[Opening DATA FOR PROCESSING section]

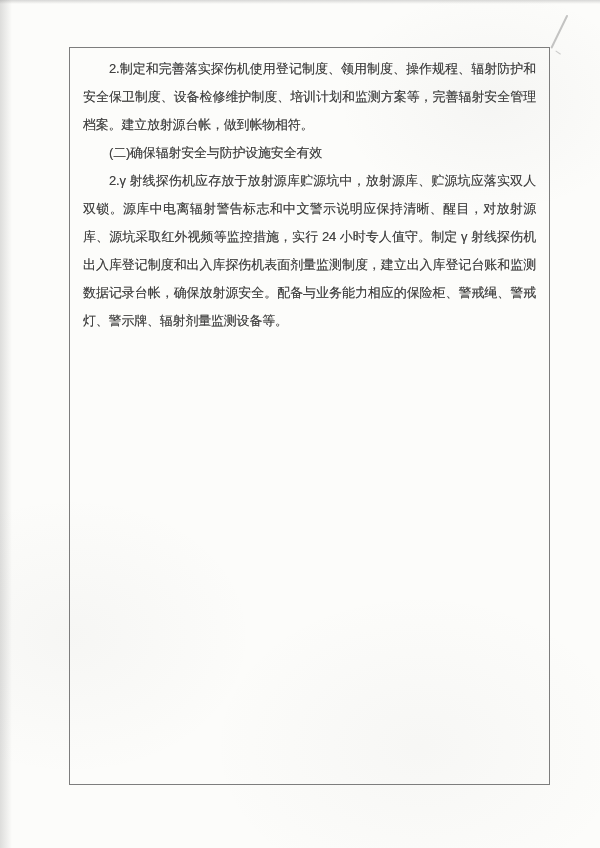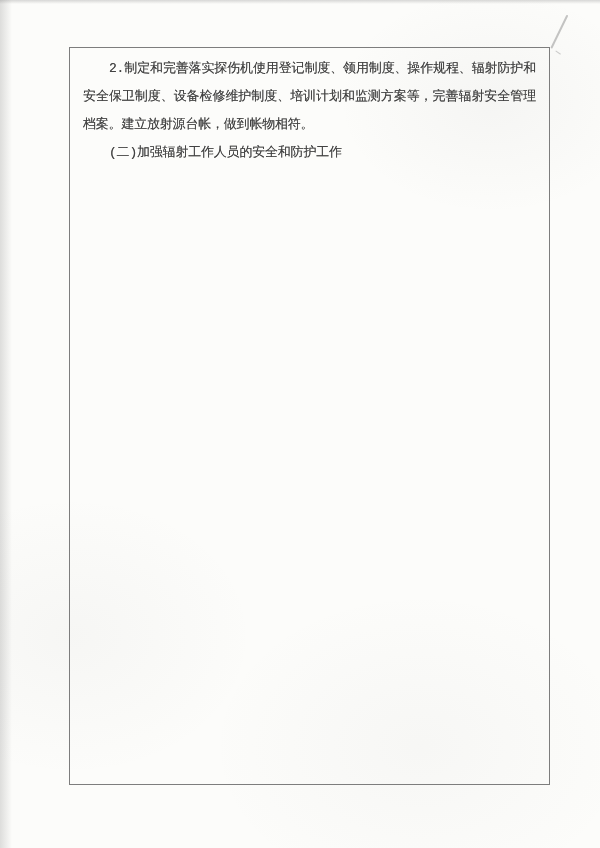--- a/index.html
+++ b/index.html
@@ -6,21 +6,21 @@
     margin: 0;
     padding: 0;
     background: #ffffff;
   }
   .page {
     position: relative;
     width: 600px;
     height: 848px;
     background: #fcfcfa;
     overflow: hidden;
-    font-family: Liberation Mono, monospace;
+    font-family: Liberation Sans, sans-serif;
   }
   
   .scan-edge-left {
     position: absolute;
     left: 0; top: 0;
     width: 12px; height: 848px;
     background: linear-gradient(to right, rgba(140,140,140,0.28), rgba(140,140,140,0.0));
     pointer-events: none;
   }
   
@@ -91,16 +91,17 @@
 
   <div class="mottle"></div>
   <div class="scan-edge-left"></div>
   <div class="scan-edge-top"></div>
 
   <div class="pencil-mark"></div>
   <div class="pencil-mark-dot"></div>
 
   <div class="doc-box">
     <p class="para">2.制定和完善落实探伤机使用登记制度、领用制度、操作规程、辐射防护和安全保卫制度、设备检修维护制度、培训计划和监测方案等，完善辐射安全管理档案。建立放射源台帐，做到帐物相符。</p>
-    <p class="para">(二)加强辐射工作人员的安全和防护工作</p>
+    <p class="para">(二)确保辐射安全与防护设施安全有效</p>
+    <p class="para">2.γ 射线探伤机应存放于放射源库贮源坑中，放射源库、贮源坑应落实双人双锁。源库中电离辐射警告标志和中文警示说明应保持清晰、醒目，对放射源库、源坑采取红外视频等监控措施，实行 24 小时专人值守。制定 γ 射线探伤机出入库登记制度和出入库探伤机表面剂量监测制度，建立出入库登记台账和监测数据记录台帐，确保放射源安全。配备与业务能力相应的保险柜、警戒绳、警戒灯、警示牌、辐射剂量监测设备等。</p>
   </div>
 
 </div>
 
 </body></html>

[Closing DATA FOR PROCESSING section]

▸ **PROBLEM TO SOLVE**
Your answer should consist only of the lines from the one with "pointer-events: none;" through the last line of the entries above, retyped exactly.

▸ **RESPONSE**
     pointer-events: none;
   }
   
@@ -91,16 +91,17 @@
 
   <div class="mottle"></div>
   <div class="scan-edge-left"></div>
   <div class="scan-edge-top"></div>
 
   <div class="pencil-mark"></div>
   <div class="pencil-mark-dot"></div>
 
   <div class="doc-box">
     <p class="para">2.制定和完善落实探伤机使用登记制度、领用制度、操作规程、辐射防护和安全保卫制度、设备检修维护制度、培训计划和监测方案等，完善辐射安全管理档案。建立放射源台帐，做到帐物相符。</p>
-    <p class="para">(二)加强辐射工作人员的安全和防护工作</p>
+    <p class="para">(二)确保辐射安全与防护设施安全有效</p>
+    <p class="para">2.γ 射线探伤机应存放于放射源库贮源坑中，放射源库、贮源坑应落实双人双锁。源库中电离辐射警告标志和中文警示说明应保持清晰、醒目，对放射源库、源坑采取红外视频等监控措施，实行 24 小时专人值守。制定 γ 射线探伤机出入库登记制度和出入库探伤机表面剂量监测制度，建立出入库登记台账和监测数据记录台帐，确保放射源安全。配备与业务能力相应的保险柜、警戒绳、警戒灯、警示牌、辐射剂量监测设备等。</p>
   </div>
 
 </div>
 
 </body></html>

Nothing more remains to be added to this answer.